Here’s the trailer (not for sensitive viewers due to nature of some content):

Adore…Friendship on a different level…

Adore (2013) aka Two Mothers aka Adoration (based on the novel The Grandmothers by Doris Lessing) is uncomfortable and unconventional and pretty good.

Let me introduce Lil and Roz: They are neighbours and since girlhood, have been very close friends. That friendship continues to the present day where they are mothers to adult sons, who likewise, are best friends.What’s the problem you ask? So, uhm, there isn’t really a problem as such…it’s just…well, to many a viewer the situation that unfolds becomes awkward, yet totally absorbing. You see, one simmering summer, emotions can no longer be suppressed and a new set of “friendships” are started (or, rather, brought into the open). Lil‘s (Naomi Watts) son Ian (Xavier Samuel) acts upon his feelings for Roz (Robin Wright) which in turn triggers Tom (James Frecheville) and Lil‘s relationship. Being friends, the women discuss the line they have crossed and agree that they will never repeat what has happened. But, obviously (otherwise there wouldn’t be a story), things are not so clear-cut and simple. How this all unfolds is up to you to find out.

Initially, I felt very uncomfortable watching this movie and kept looking around feeling guilty. At the same time, I was intrigued, finding myself more and more engrossed (and less and less guilty) while starting to feel sympathetic towards the two couples. I could never shake the feeling that it was so wrong yet it got me thinking. Is it really that wrong? The mothers are, after all, friends and not related (as is true of the sons). I think the fact that these are mothers (and best friends) and their respective sons is where the questions are raised. Would it be different if the mothers and sons had not known each other and met in a “more conventional” way?
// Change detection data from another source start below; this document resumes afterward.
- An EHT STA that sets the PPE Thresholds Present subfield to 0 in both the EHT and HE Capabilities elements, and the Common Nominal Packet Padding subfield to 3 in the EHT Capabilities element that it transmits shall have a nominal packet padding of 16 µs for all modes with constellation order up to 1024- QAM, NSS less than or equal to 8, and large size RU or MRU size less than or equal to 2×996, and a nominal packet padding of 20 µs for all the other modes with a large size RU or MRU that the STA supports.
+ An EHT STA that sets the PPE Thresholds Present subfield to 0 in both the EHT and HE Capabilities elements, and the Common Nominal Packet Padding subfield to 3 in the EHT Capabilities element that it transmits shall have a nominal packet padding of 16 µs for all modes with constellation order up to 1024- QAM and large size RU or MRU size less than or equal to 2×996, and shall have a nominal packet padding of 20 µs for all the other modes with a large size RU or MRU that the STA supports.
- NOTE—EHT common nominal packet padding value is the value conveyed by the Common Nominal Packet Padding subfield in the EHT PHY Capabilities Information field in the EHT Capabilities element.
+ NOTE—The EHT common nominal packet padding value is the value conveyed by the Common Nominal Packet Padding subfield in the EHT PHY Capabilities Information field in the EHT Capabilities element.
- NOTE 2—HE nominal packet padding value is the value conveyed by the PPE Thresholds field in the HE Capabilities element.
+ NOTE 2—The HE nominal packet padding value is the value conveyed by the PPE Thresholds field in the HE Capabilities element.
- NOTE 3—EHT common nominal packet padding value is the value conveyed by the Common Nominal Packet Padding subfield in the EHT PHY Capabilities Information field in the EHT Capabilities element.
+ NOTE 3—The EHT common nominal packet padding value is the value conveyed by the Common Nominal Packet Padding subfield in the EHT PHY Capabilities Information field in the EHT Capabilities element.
Shouldn’t the mothers be more responsible (granted, Roz does try)? Is it really true love when a man falls for his mother’s friend/his friend’s mother? I’ll leave these up to you to ponder.
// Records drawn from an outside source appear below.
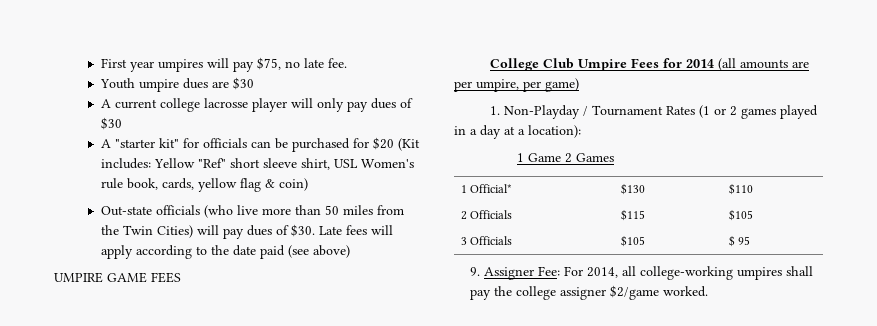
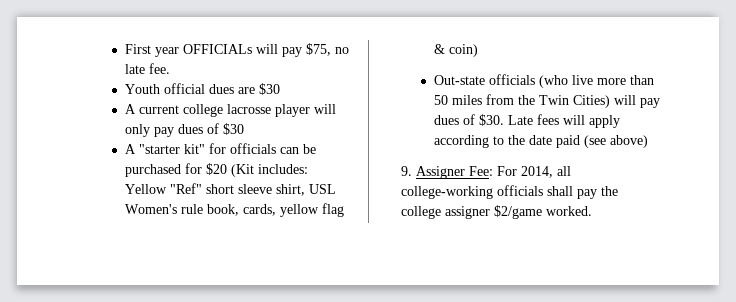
- First year umpires will pay $75, no late fee.
+ First year OFFICIALs will pay $75, no late fee.
- Youth umpire dues are $30
+ Youth official dues are $30
- UMPIRE GAME FEES
- College Club Umpire Fees for 2014 (all amounts are per umpire, per game)
- 1. Non-Playday / Tournament Rates (1 or 2 games played in a day at a location):
- 1 Game 2 Games
- 1 Official* | $130 | $110
- 2 Officials | $115 | $105
- 3 Officials | $105 | $ 95
- 9. Assigner Fee: For 2014, all college-working umpires shall pay the college assigner $2/game worked.
+ 9. Assigner Fee: For 2014, all college-working officials shall pay the college assigner $2/game worked.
While there has been criticism around the acting (or lack of), I quite enjoy the feeling I get of not watching a movie but rather a snippet of people’s lives. The understated performances effectively portray that this is life. As it comes. That they are not putting on a show.

Filmed along the stunning coast of New South Wales, Australia, and directed by Anne Fontaine, it also stars Ben Mendelsohn as Roz‘s husband (as I said, things aren’t so straight forward). Here’s something different. Something definitely not mainstream. It will give you an unconventional love story (or stories) showing the love of friends, the love of parents, the love of lovers, true love, faked love, the works. As tensions rise, relationships are challenged and people are hurt. One thing’s for sure: things can never go back to what they were. You will definitely remember this one.